Ella le señaló un sillón y Brunetti fue hacia él, pero, al ver que ella no se sentaba, permaneció de pie.
—Siéntese, por favor, comisario —dijo ella—. Avisaré a mi marido.
Él se inclinó y apoyó una mano en el respaldo del sillón. Una vez más, se acordó de su madre, y de una de sus reglas, la de que un caballero no se sienta estando de pie una señora.

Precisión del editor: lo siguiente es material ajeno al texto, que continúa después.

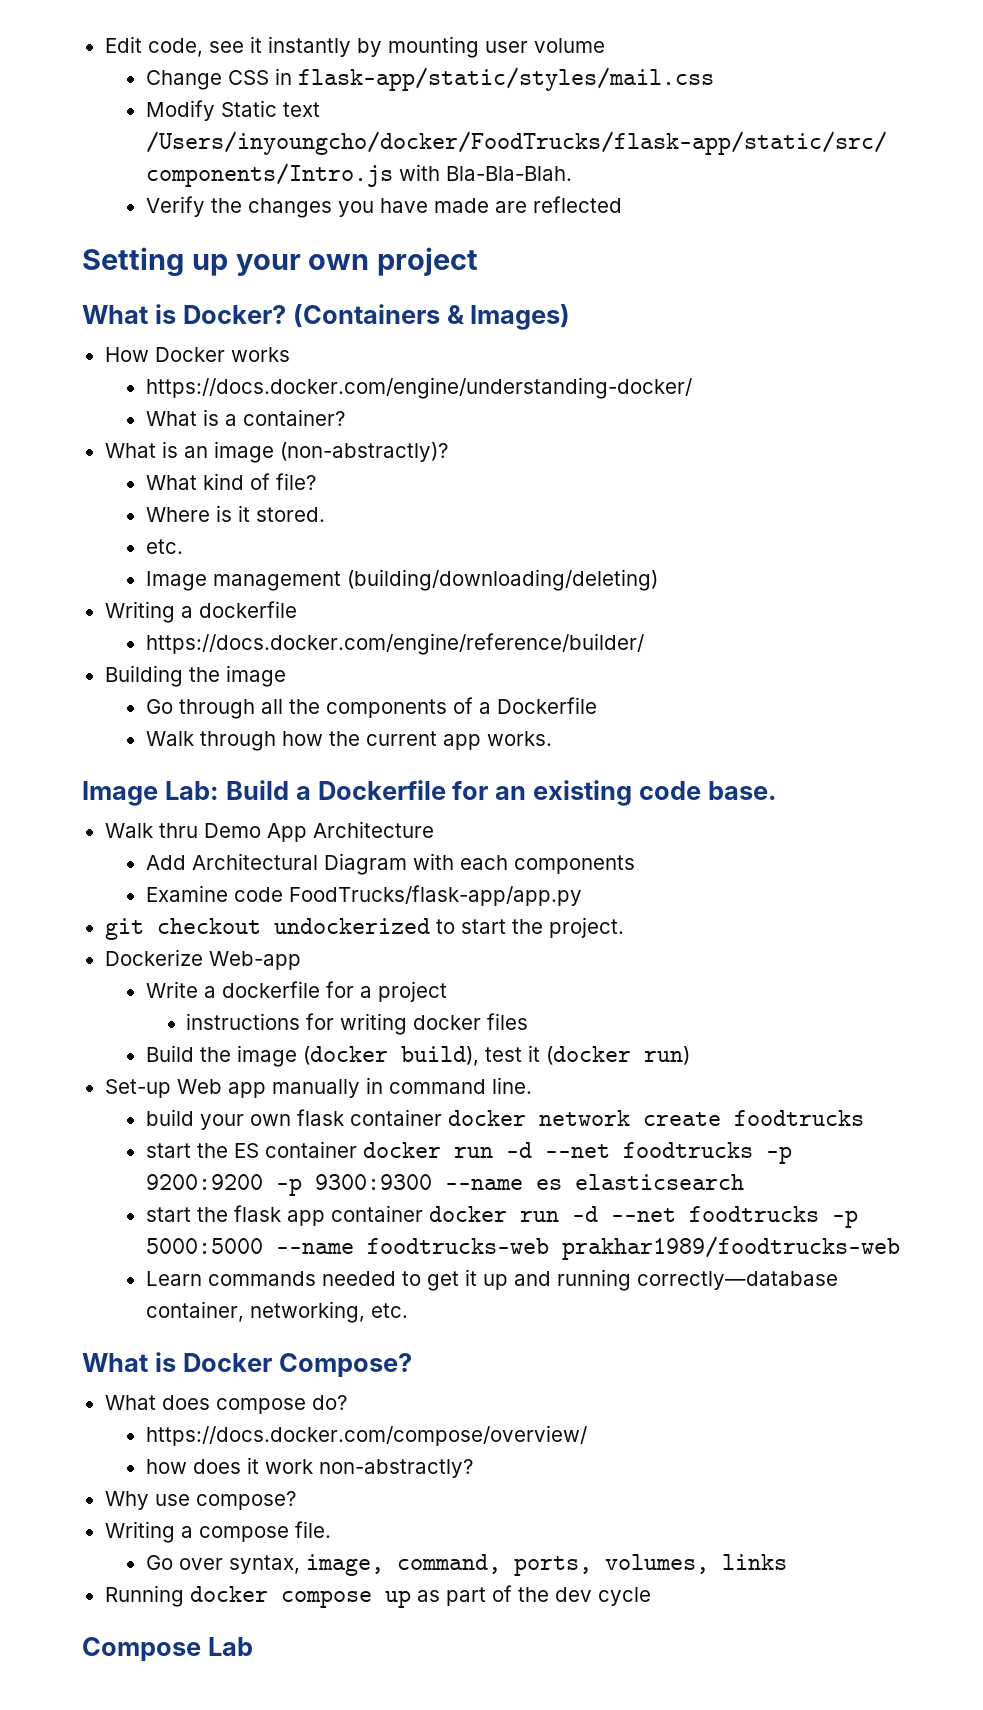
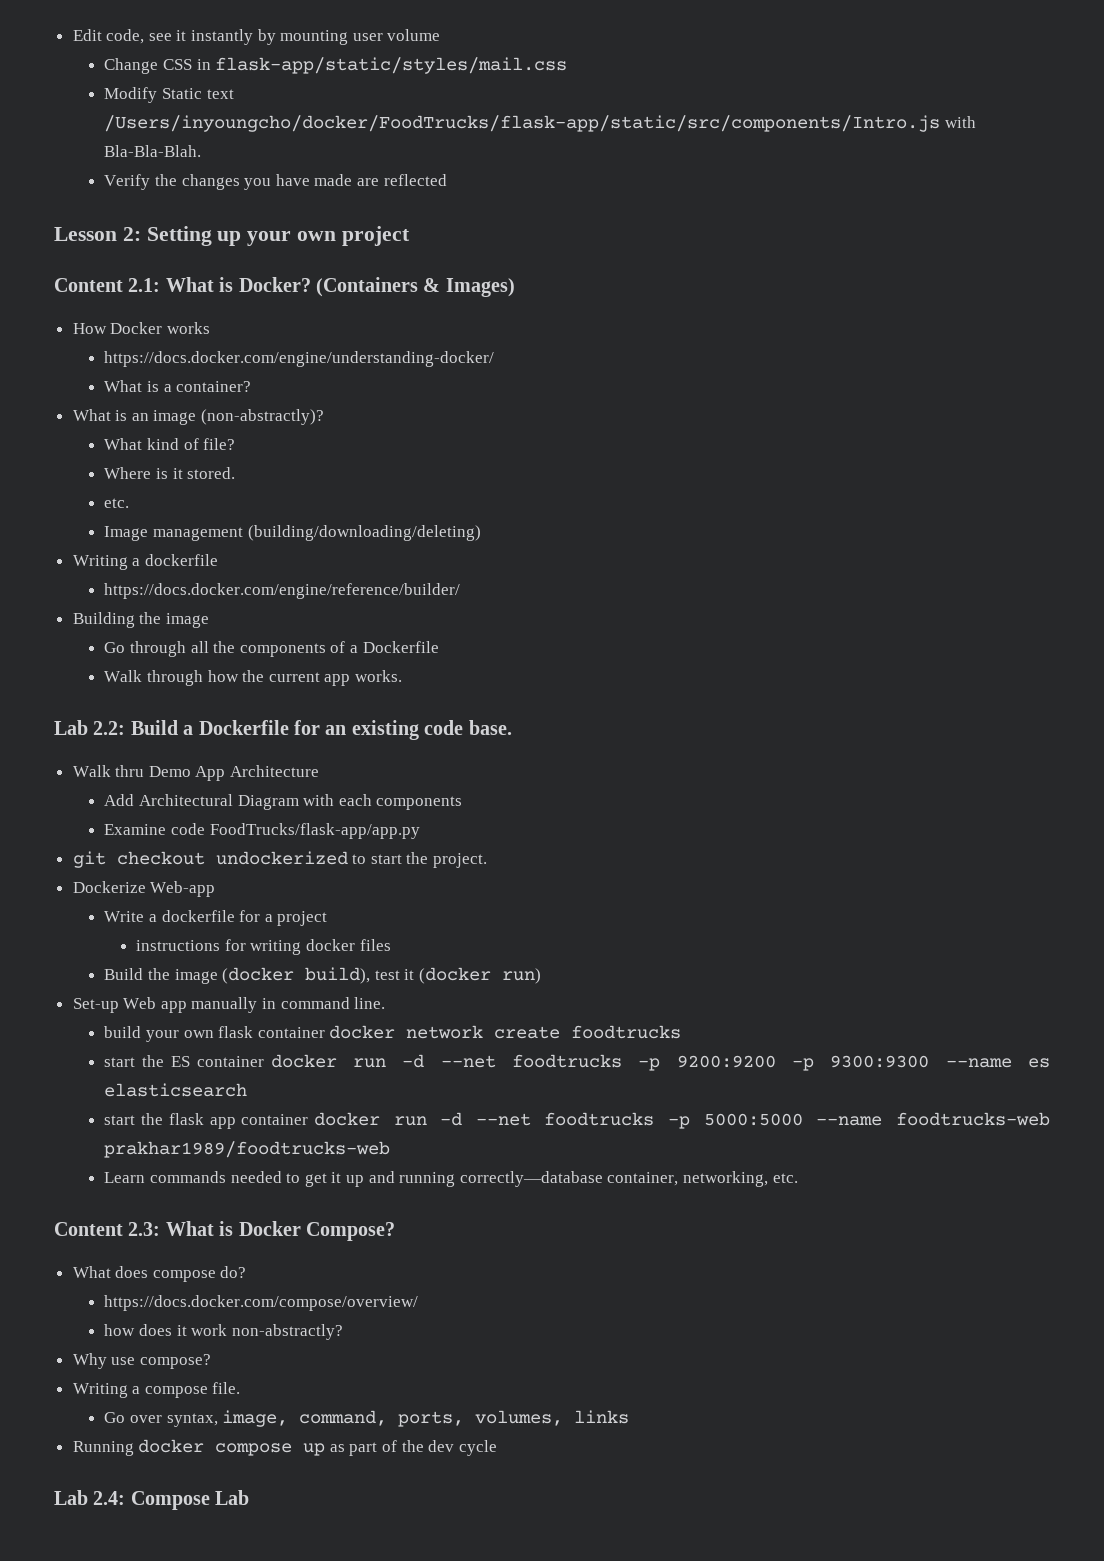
(622, 204) none -> [54,227,141,241] Lesson 2:
(479, 261) none -> [54,278,161,292] Content 2.1:
[82,781,219,806] Image Lab: -> [54,720,126,735] Lab 2.2:
(408, 1310) none -> [54,1222,161,1236] Content 2.3:
(651, 1596) none -> [54,1490,126,1505] Lab 2.4:

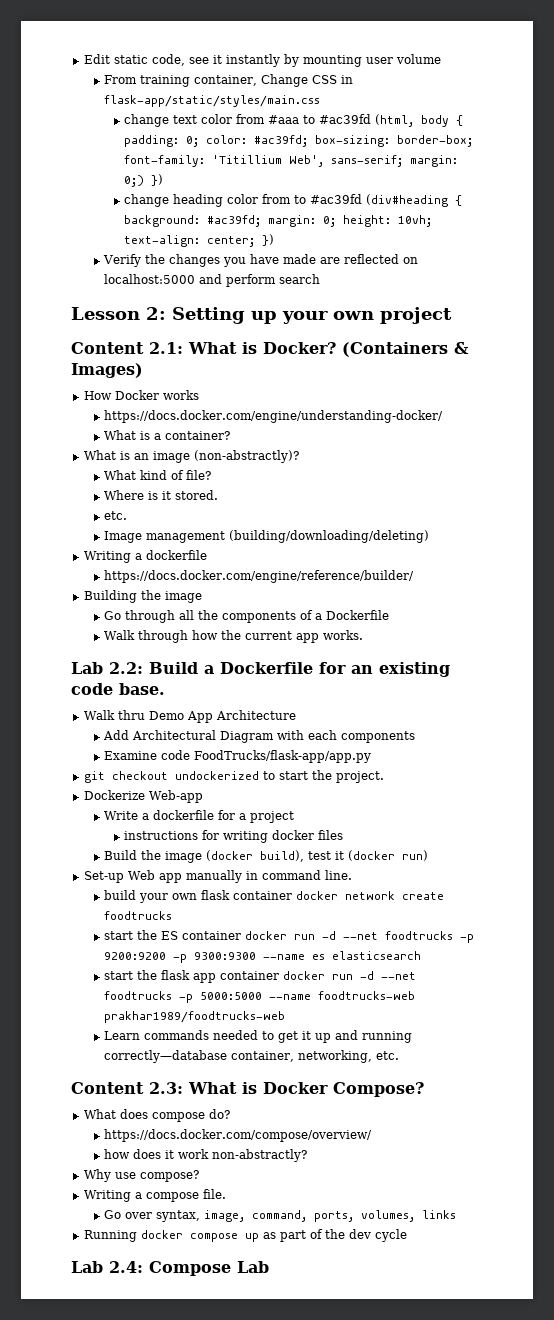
(102, 35) none -> [113,55,148,64] static
[104,57,568,74] [104,87,234,103] [104,115,977,132] [104,145,202,157] Change CSS in flask-app/static/styles/mail.css // Modify Static text /Users/inyoungcho/docker/FoodTrucks/flask-app/static/src/components/Intro.js with Bla-Bla-Blah. -> [103,74,353,87] [103,95,320,107] [124,114,464,127] [124,135,474,147] [124,155,459,167] [124,174,164,187] [124,194,463,207] [124,215,433,227] [124,234,275,247] From training container, Change CSS in flask-app/static/styles/main.css // change text color from #aaa to #ac39fd (html, body { padding: 0; color: #ac39fd; box-sizing: border-box; font-family: 'Titillium Web', sans-serif; margin: 0;) }) // change heading color from to #ac39fd (div#heading { background: #ac39fd; margin: 0; height: 10vh; text-align: center; })
(447, 180) none -> [402,257,418,264] [103,274,320,287] on localhost:5000 and perform search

Ella dio media vuelta y salió de la habitación. Brunetti se acercó a la pared del fondo, a contemplar un cuadro. Primo Potenza, pensó, de la generación de excelentes pintores que floreció en la ciudad durante la década de los cincuenta. ¿Qué se había hecho de los pintores? Al parecer, hoy en día, en las galerías todo eran instalaciones de vídeo y declaraciones políticas expresadas en cartón piedra. A uno y otro lado del cuadro, agrupadas en marcos de gran tamaño, estaban las que sin duda eran las fotos de familia. Brunetti las estudió. La estrella era la hija. Con el pelo mucho más corto, montando a caballo, practicando esquí acuático, delante de un árbol de Navidad, al lado de su madre. Años después, en verano, ya con el pelo largo, como ahora, en un muelle, con la mano apoyada en el hombro de un muchacho larguirucho, los dos en bañador, muy sonrientes y muy rubios, aunque el pelo de él, muy espeso, era más rojizo. Según la moda del momento, él tenía tatuajes de lo que parecían dibujos tribales polinesios en torno a los bíceps y las pantorrillas. A Brunetti le resultó ligeramente familiar la cara del chico y, suponiendo que era el hermano, lo atribuyó a aire de familia. La muchacha no aparecía en las dos fotos siguientes: en una, la
signora
Vivarini, de espaldas a la cámara, contemplaba una pintura abstracta de grandes dimensiones que Brunetti no reconoció. La mujer rodeaba con el brazo los hombros del que debía de ser el mismo muchacho. En la última foto, ella sonreía a la cámara, de la mano de un hombre de mirada franca y boca afable.